+++ LISTED RECORDS +++
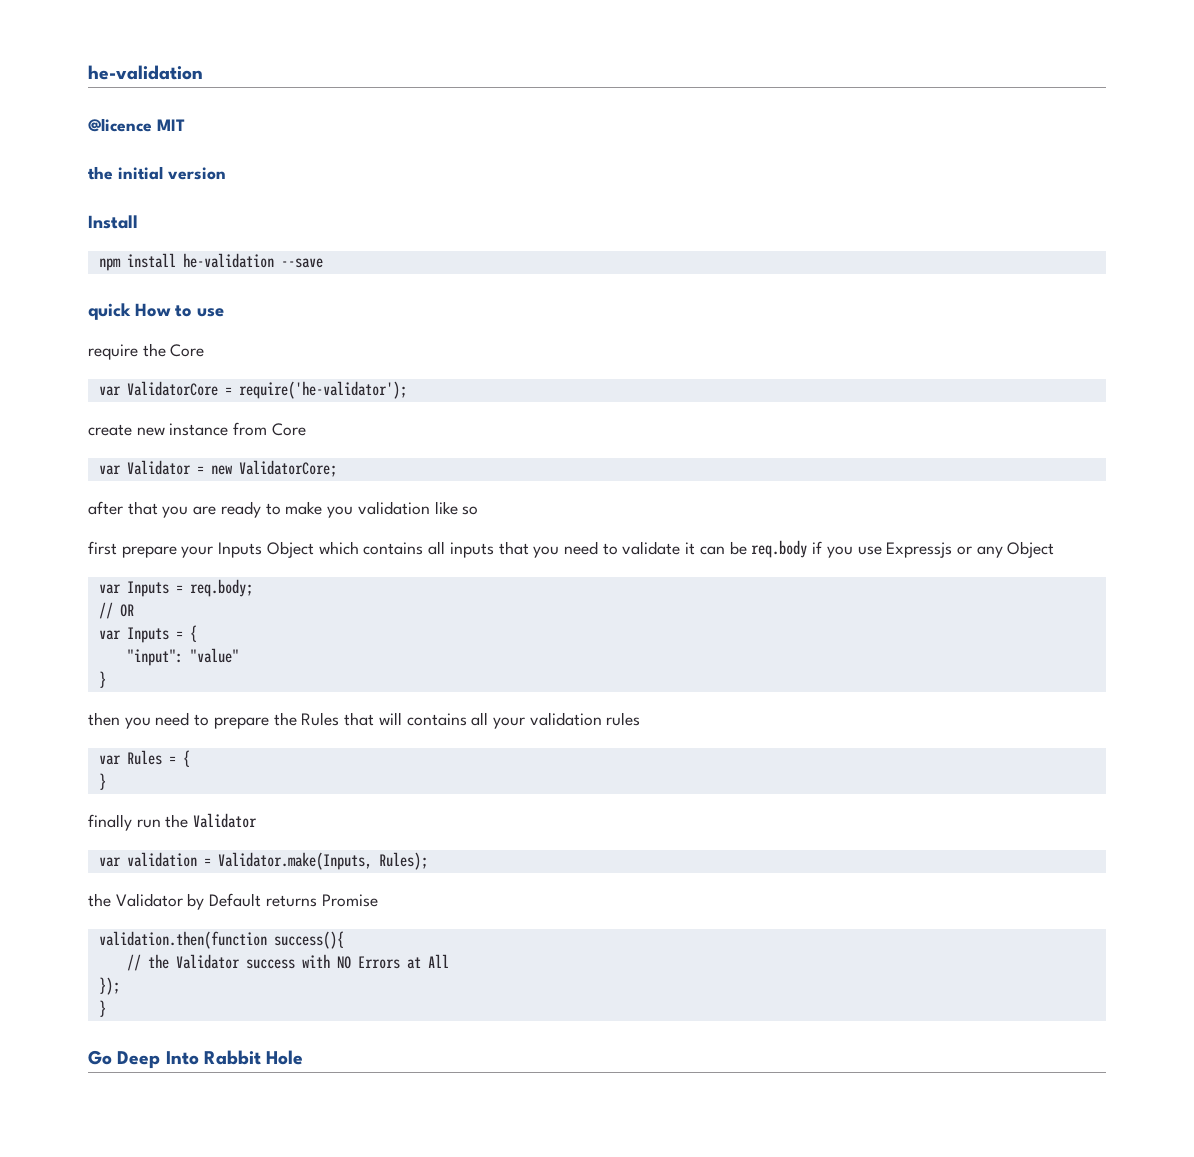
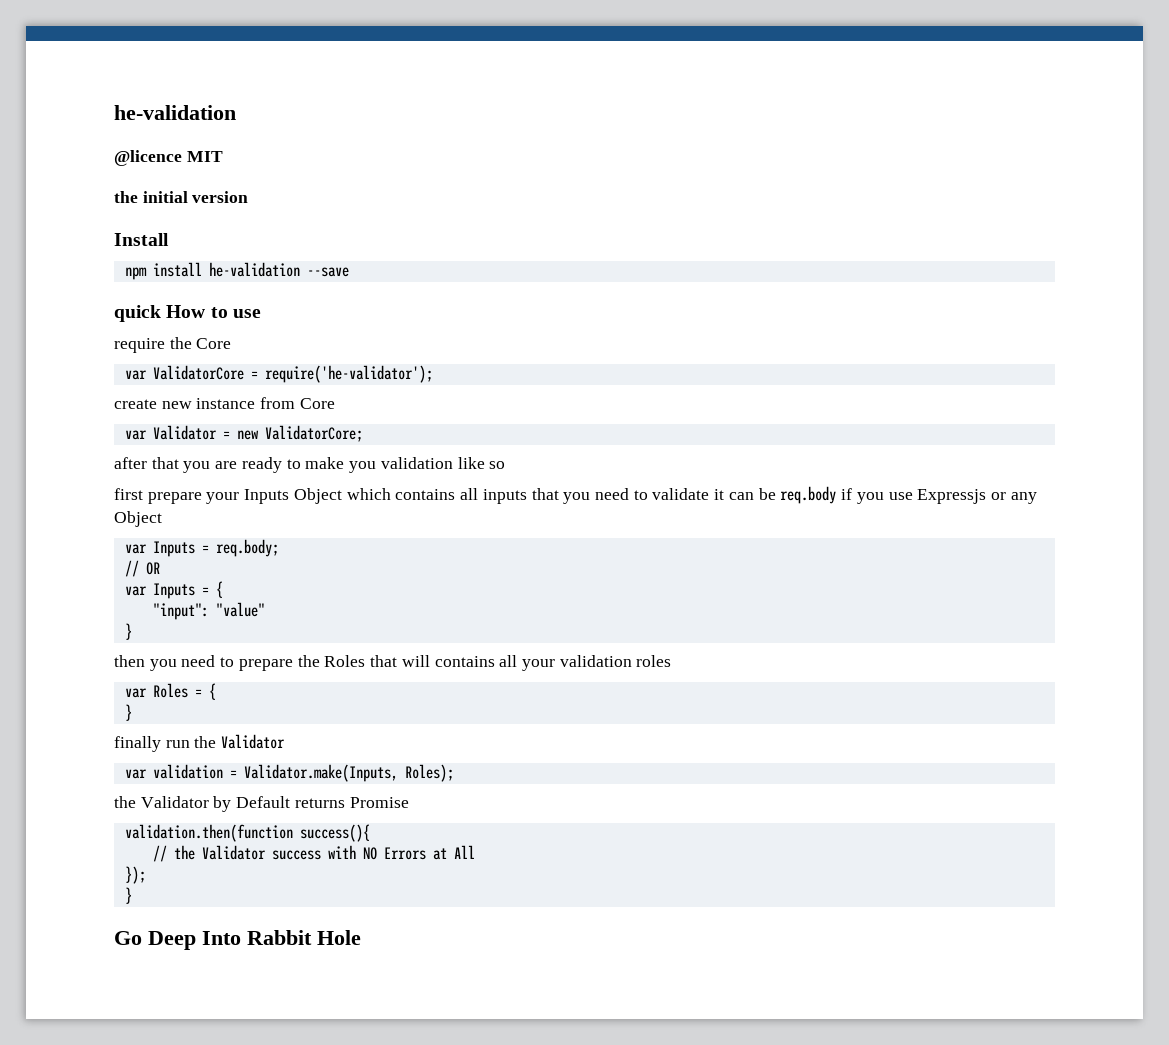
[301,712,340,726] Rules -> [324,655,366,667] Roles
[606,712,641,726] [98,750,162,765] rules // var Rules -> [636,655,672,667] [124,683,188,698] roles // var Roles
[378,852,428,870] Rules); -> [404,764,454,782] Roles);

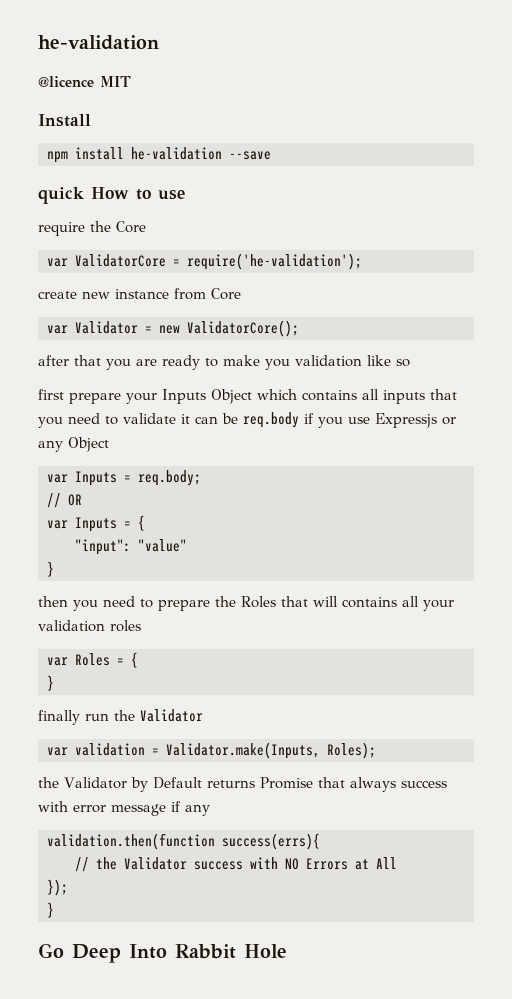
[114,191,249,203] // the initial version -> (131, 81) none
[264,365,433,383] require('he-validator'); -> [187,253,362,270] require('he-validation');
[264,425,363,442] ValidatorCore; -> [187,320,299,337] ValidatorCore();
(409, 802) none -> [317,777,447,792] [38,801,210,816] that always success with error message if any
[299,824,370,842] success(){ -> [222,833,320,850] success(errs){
+++
+++ LISTED RECORDS +++
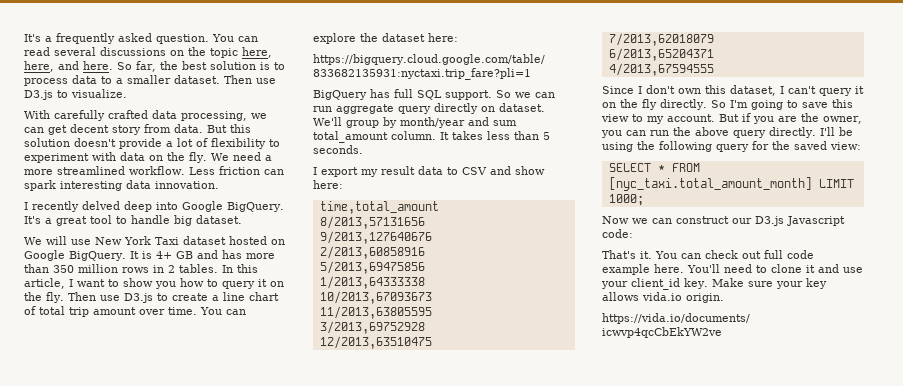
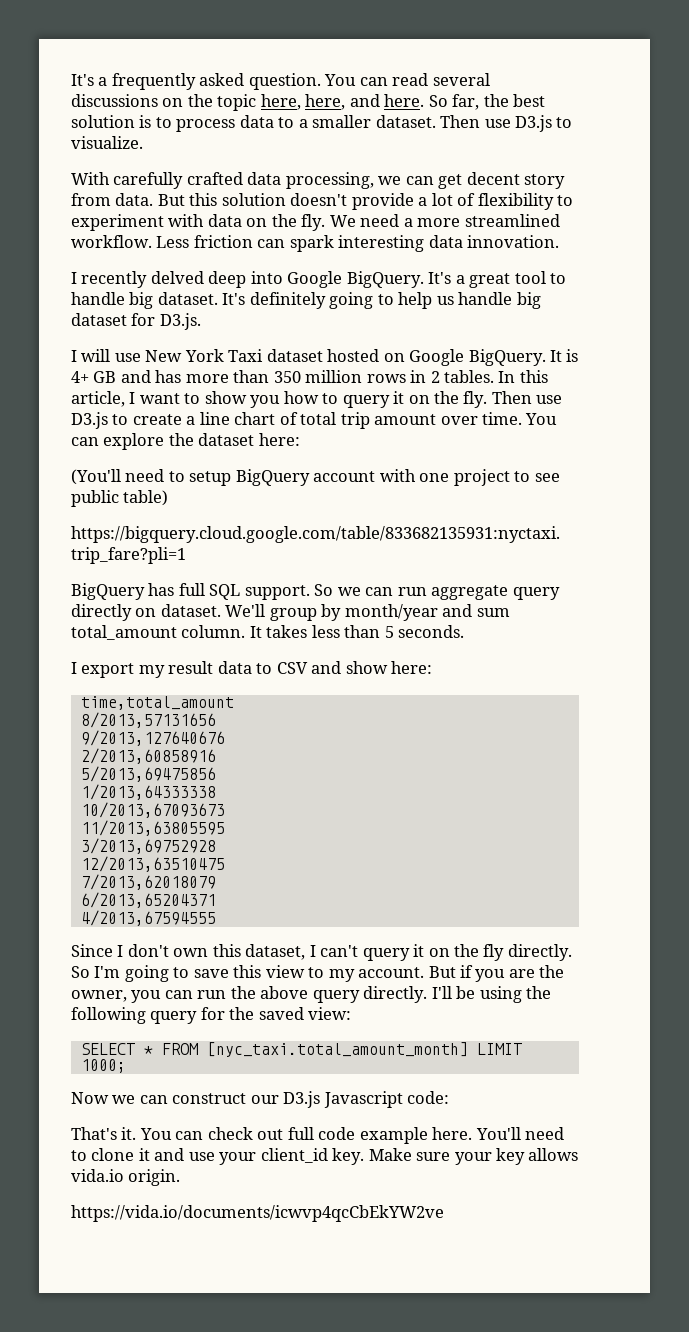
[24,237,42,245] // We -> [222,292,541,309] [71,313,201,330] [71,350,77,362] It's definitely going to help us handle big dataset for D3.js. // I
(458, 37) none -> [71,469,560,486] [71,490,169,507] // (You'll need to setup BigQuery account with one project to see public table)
+++
# WORK REQUIRED:
In the data above, count the lines where the word "success" appears; reply with the number only.

# EXERCISE ANSWER:
2